Our hypervisor has extensive interactions with the TPM device during
its secure boot IPL. I have the trace enabled on "tpm_*". After Linux
takes over, I don't see any access request in the QEMU trace, however,
the following appears on the Linux console:
[ 0.884411] Key type encrypted registered^M
[ 0.884570] Secure boot mode disabled^M
[ 0.884678] ima: No TPM chip found, activating TPM-bypass!^M
I am not sure if "No TPM chip found" is the result of the partition
firmare not presenting it to the operating system, or there is other
reason. There is no error or failure in the earlier hypervisor exchange
and there is no request directed at the TPM device prior to the chip
not found message. If this is important, I will spend sometime to
chase it down.
>> tpm/tpm_tis_spi: Support TPM for SPI (rev 4)
>
> Remove this. It seems to be from your patch merge.
>
done
>>
>> - moved variable tis_addr from TPMStateSPI struct to local
>> - added the VM suspend/resume support:
>> - added vmstate_tpm_tis_spi declaration
>> - added tpm_tis_spi_pre_save() function
>> - fixed trace formatting string
>
> Move this below your Signed-off-by after the dashes '---'
>
>>
>> Signed-off-by: dan tan <dantan@linux.vnet.ibm.com>
>
> ---
>
> v3:
> - moved variable tis_addr from TPMStateSPI struct to local
> - added the VM suspend/resume support:
> - added vmstate_tpm_tis_spi declaration
> - added tpm_tis_spi_pre_save() function
> - fixed trace formatting string
>
done
>> ---
>> docs/specs/tpm.rst | 15 ++
>> include/sysemu/tpm.h | 3 +
>> hw/tpm/tpm_tis_spi.c | 360
>> +++++++++++++++++++++++++++++++++++++++++++
>> hw/tpm/Kconfig | 6 +
>> hw/tpm/meson.build | 1 +
>> hw/tpm/trace-events | 7 +
>> 6 files changed, 392 insertions(+)
>> create mode 100644 hw/tpm/tpm_tis_spi.c
>>
>> diff --git a/docs/specs/tpm.rst b/docs/specs/tpm.rst
>> index 1ad36ad709..63c3a43c7d 100644
>> --- a/docs/specs/tpm.rst
>> +++ b/docs/specs/tpm.rst
>> @@ -24,6 +24,7 @@ QEMU files related to TPM TIS interface:
>> - ``hw/tpm/tpm_tis_isa.c``
>> - ``hw/tpm/tpm_tis_sysbus.c``
>> - ``hw/tpm/tpm_tis_i2c.c``
>> + - ``hw/tpm/tpm_tis_spi.c``
>> - ``hw/tpm/tpm_tis.h``
>> Both an ISA device and a sysbus device are available.
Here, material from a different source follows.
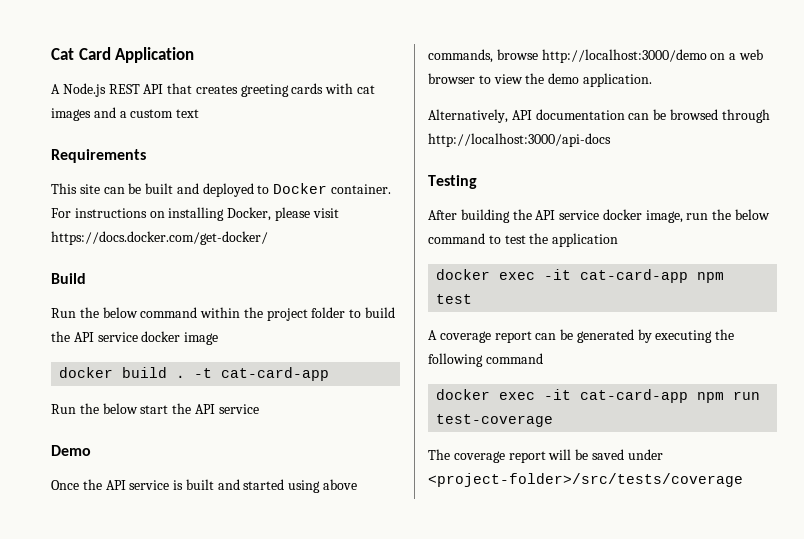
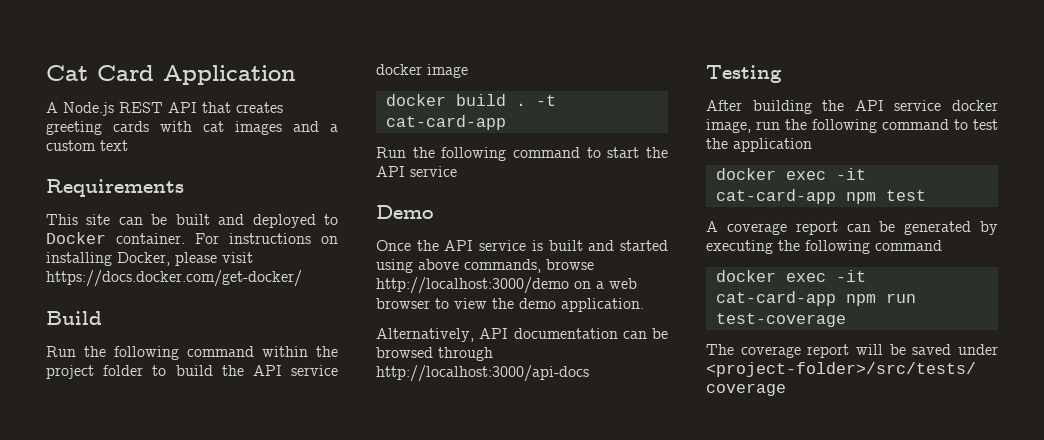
[102,307,138,318] below -> [114,346,179,360] following
[102,403,138,414] below -> [441,147,601,161] following command to
[735,209,771,220] below -> [812,119,877,133] following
The former
>> is
>> @@ -33,6 +34,9 @@ Arm virt machine.
>> An I2C device support is also provided which can be instantiated in
>> the Arm
>> based emulation machines. This device only supports the TPM 2
>> protocol.
>> +A Serial Peripheral Interface (SPI) device support has been added
>> to the
>> +PowerNV emulation machines. This device only supports the TPM 2
>> protocol.
>> +
>> CRB interface
>> -------------
>> @@ -371,6 +375,17 @@ attached to I2C bus, use the following command
>> line:
>> echo tpm_tis_i2c 0x2e > /sys/bus/i2c/devices/i2c-12/new_device
>> +In case a PowerNV machine is emulated and you want to use a TPM
>> device
>> +attached to SPI bus, use the following command line (SPI bus master
>> is
>> +provided by PowerNV SPI device):
>> +
>> +.. code-block:: console
>> +
>> + qemu-system-ppc64 -m 2G -machine powernv10 -nographic \
>> + -chardev socket,id=chrtpm,path=/tmp/mytpm1/swtpm-sock \
>> + -tpmdev emulator,id=tpm0,chardev=chrtpm \
>> + -device tpm-tis-spi,tpmdev=tpm0,bus=pnv-spi-bus.4
>> +
>
>
> If you move this a bit further up to after the 'pSeries machine' then
> we have the ppc64 stuff in one place.
>
done
>> In case SeaBIOS is used as firmware, it should show the TPM menu
>> item
>> after entering the menu with 'ESC'.
>> diff --git a/include/sysemu/tpm.h b/include/sysemu/tpm.h
>> index 1ee568b3b6..22b05110e2 100644
>> --- a/include/sysemu/tpm.h
>> +++ b/include/sysemu/tpm.h
>> @@ -49,6 +49,7 @@ struct TPMIfClass {
>> #define TYPE_TPM_CRB "tpm-crb"
>> #define TYPE_TPM_SPAPR "tpm-spapr"
>> #define TYPE_TPM_TIS_I2C "tpm-tis-i2c"
>> +#define TYPE_TPM_TIS_SPI "tpm-tis-spi"
>> #define TPM_IS_TIS_ISA(chr) \
>> object_dynamic_cast(OBJECT(chr), TYPE_TPM_TIS_ISA)
>> @@ -60,6 +61,8 @@ struct TPMIfClass {
>> object_dynamic_cast(OBJECT(chr), TYPE_TPM_SPAPR)
>> #define TPM_IS_TIS_I2C(chr) \
>> object_dynamic_cast(OBJECT(chr), TYPE_TPM_TIS_I2C)
>> +#define TPM_IS_TIS_SPI(chr) \
>> + object_dynamic_cast(OBJECT(chr), TYPE_TPM_TIS_SPI)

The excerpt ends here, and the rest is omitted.